Example prepare Python scripts that correspond to the content below can be found in the bin/prepare/ directory of the iprPy repository.

In [1]:
# import libraries
import numpy as np
import atomman as am

# https://github.com/usnistgov/iprPy
import iprPy
print('iprPy version', iprPy.__version__)

iprPy version 0.11.2


---

## 1. Load the database

The database to use where the calculation records will be added to and to search for existing calculations to skip.

In [2]:
database = iprPy.load_database('master')
print(database)

database style mongo at localhost:27017.iprPy


---

## 2. Define global prepare terms

All prepare terms are collected into a dictionary making it easy to pass along to the underlying prepare methods.

In [3]:
prepare_terms = {}

### 2.1. Executable terms

These are basic terms that specify executables and some options that are required by most calculations in the workflow

- __lammps_command__ is the primary LAMMPS executable to use.
- __mpi_command__ is the MPI command to use.  Leave {np_per_runner} as a variable.

In [4]:
prepare_terms['lammps_command'] =        'E:/LAMMPS/2020-03-03/bin/lmp_mpi'
prepare_terms['mpi_command'] =           'mpiexec -localonly {np_per_runner}'

### 2.2. Old LAMMPS executables (optional)

Some older implementations of potentials will no longer work with the most current version of LAMMPS.  These options allow for alternate LAMMPS executables to be automatically selected as needed.  Note that this is only important if you want to compare the different versions of a given potential as all current active potentials in the NIST database are compatible with the newest LAMMPS.

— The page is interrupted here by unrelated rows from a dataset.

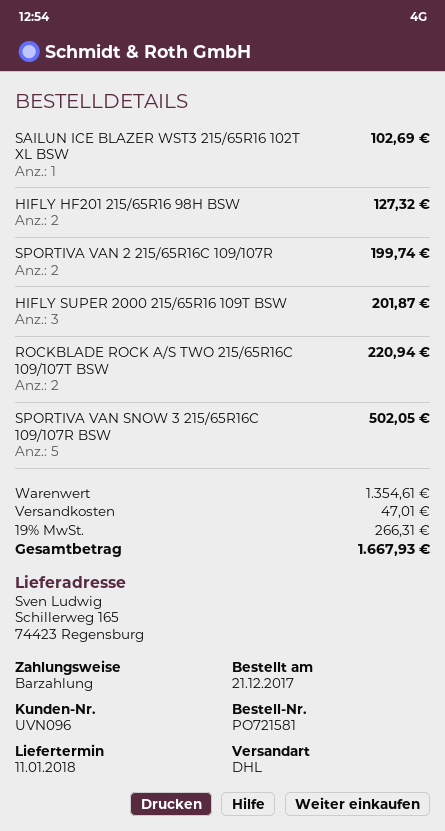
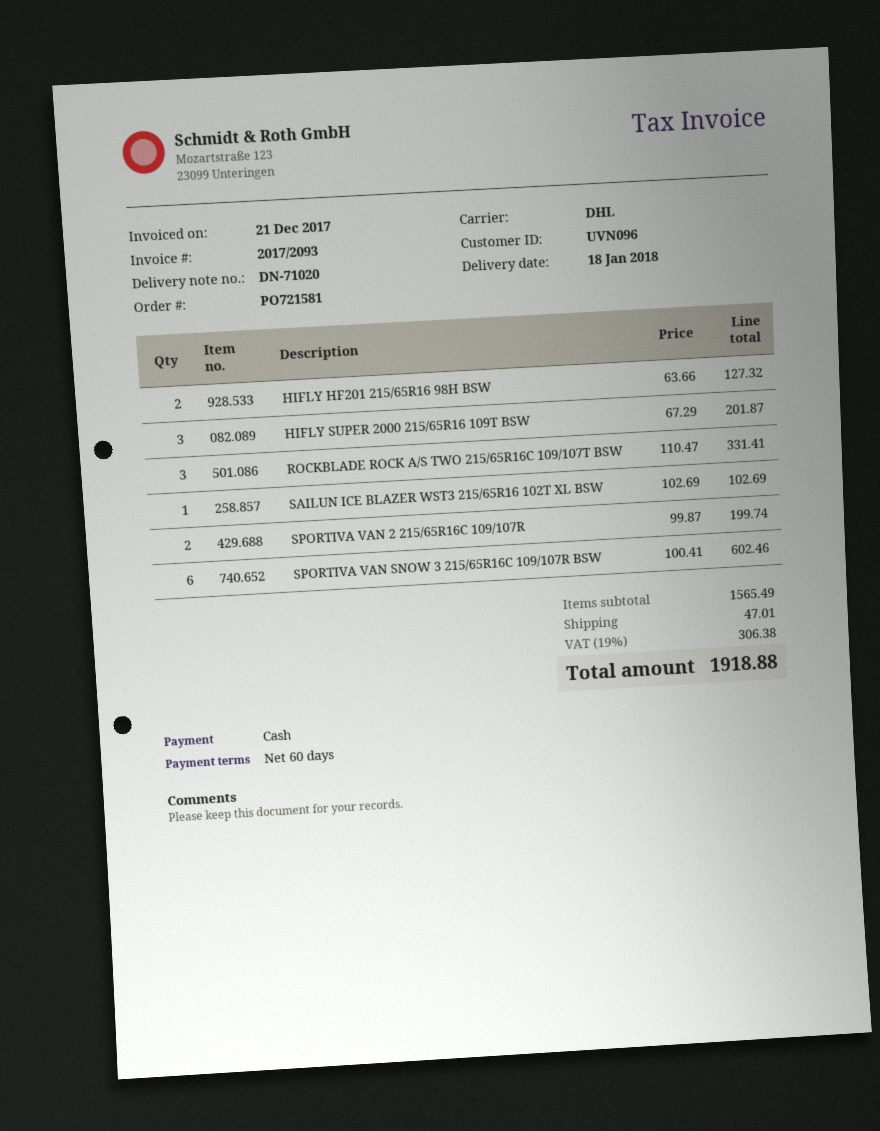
delivery date: 2018-01-11 -> 2018-01-18
ROCKBLADE ROCK A/S TWO 215/65R16C 109/107T BSW: 2 for 220.94 -> 3 for 331.41
SPORTIVA VAN SNOW 3 215/65R16C 109/107R BSW: 5 for 502.05 -> 6 for 602.46
subtotal: 1354.61 -> 1565.49
tax: 19% = 266.31 -> 19% = 306.38
total: 1667.93 -> 1918.88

- __lammps_command_snap_1__: SNAP version 1 needs LAMMPS between 8 Oct 2014 and 30 May 2017.
- __lammps_command_snap_2__: SNAP version 2 needs LAMMPS between 3 Dec 2018 and 12 June 2019.
- __lammps_command_old__: Some older implementations of potentials need LAMMPS before 30 Oct 2019.

In [5]:
prepare_terms['lammps_command_snap_1'] = 'E:/LAMMPS/2017-01-27/bin/lmp_mpi'
prepare_terms['lammps_command_snap_2'] = 'E:/LAMMPS/2019-06-05/bin/lmp_mpi'
prepare_terms['lammps_command_old'] =    'E:/LAMMPS/2019-06-05/bin/lmp_mpi'

---

## 3. Specify the LAMMPS potentials to use

Any terms in prepare_terms that start with "potential_" are identified as terms that modify which LAMMPS potentials are to be used to prepare the calculations.  All "potential_" terms are passed to database.potdb.get_lammps_potentials() as kwargs with the "potential_" part of their name removed.  Then, only calculations that correspond to the matching LAMMPS potentials returned are prepared.

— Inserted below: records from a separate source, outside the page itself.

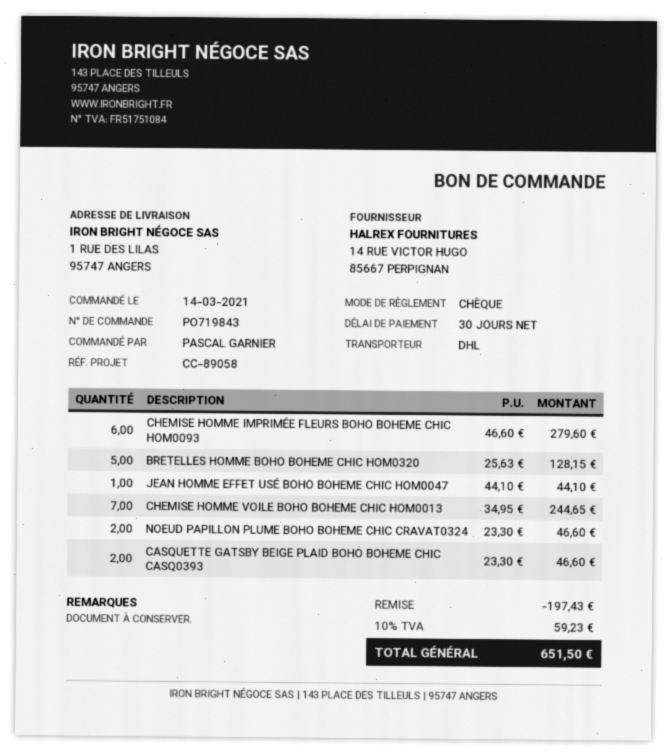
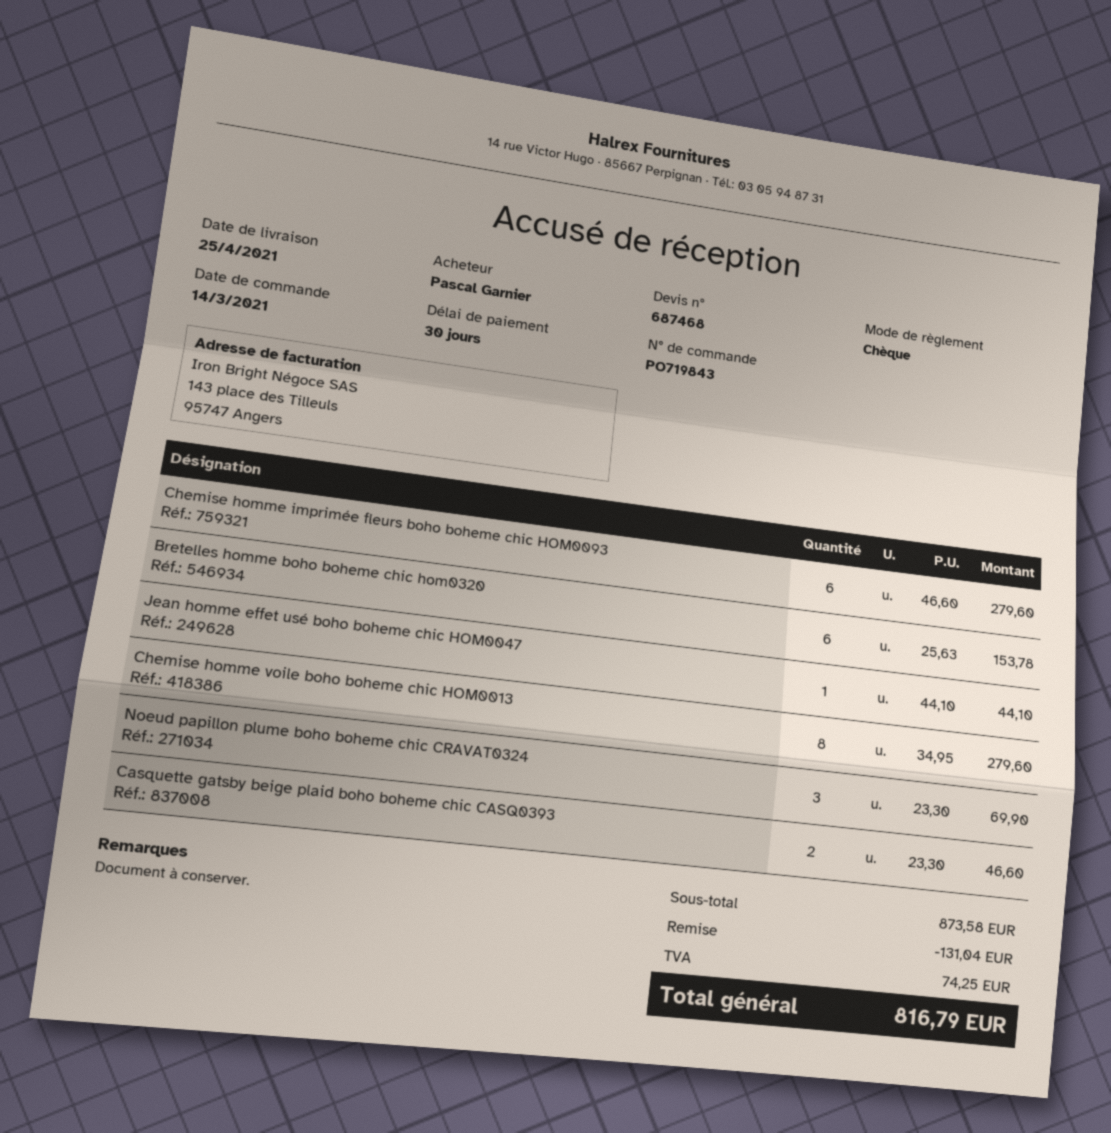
BRETELLES HOMME BOHO BOHEME CHIC HOM0320: 5 x 25.63 = 128.15 -> 6 x 25.63 = 153.78
CHEMISE HOMME VOILE BOHO BOHEME CHIC HOM0013: 7 x 34.95 = 244.65 -> 8 x 34.95 = 279.60
NOEUD PAPILLON PLUME BOHO BOHEME CHIC CRAVAT0324: 2 x 23.30 = 46.60 -> 3 x 23.30 = 69.90
discount: 197.43 -> 131.04
tax: 59.23 -> 74.25
total: 651.50 -> 816.79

The most useful related terms are

- __potential_status__ *(None, str or list, optional*) Limits the search by the status of the LAMMPS implementations: "active", "superseded" and/or "retracted".  Most users should set this to 'active
- __potential_id__ *(str or list*) The unique record id(s) labeling the records to parse by.
- __potential_potid__ *(str or list, optional*) The unique record id(s) labeling the associated potential records to parse by.
- __potential_pair_style__ *(str or list, optional*) LAMMPS pair_style(s) to parse by.
- __potential_symbols__ *(str or list, optional*) Model symbol(s) to parse by.  Typically correspond to elements for atomic potential models.
- __potential_elements__ *(str or list, optional*) Element(s) in the model to parse by.

In [7]:
prepare_terms['potential_status'] =      'active'
prepare_terms['potential_id'] = [
    '2022--Xu-Y--Ni-Rh--LAMMPS--ipr1',
    '2022--Xu-Y--Ni-Pd--LAMMPS--ipr1',
    '2019--Plummer-G--Ti-Al-C--LAMMPS--ipr1',
    '2019--Plummer-G--Ti-Si-C--LAMMPS--ipr1',
    '2021--Plummer-G--Ti-Al-C--LAMMPS--ipr1',
]

---

## 4. Prepare pools

The prepared calculations are divided into separate "pools" of similar calculation styles.  This is done for a variety of reasons.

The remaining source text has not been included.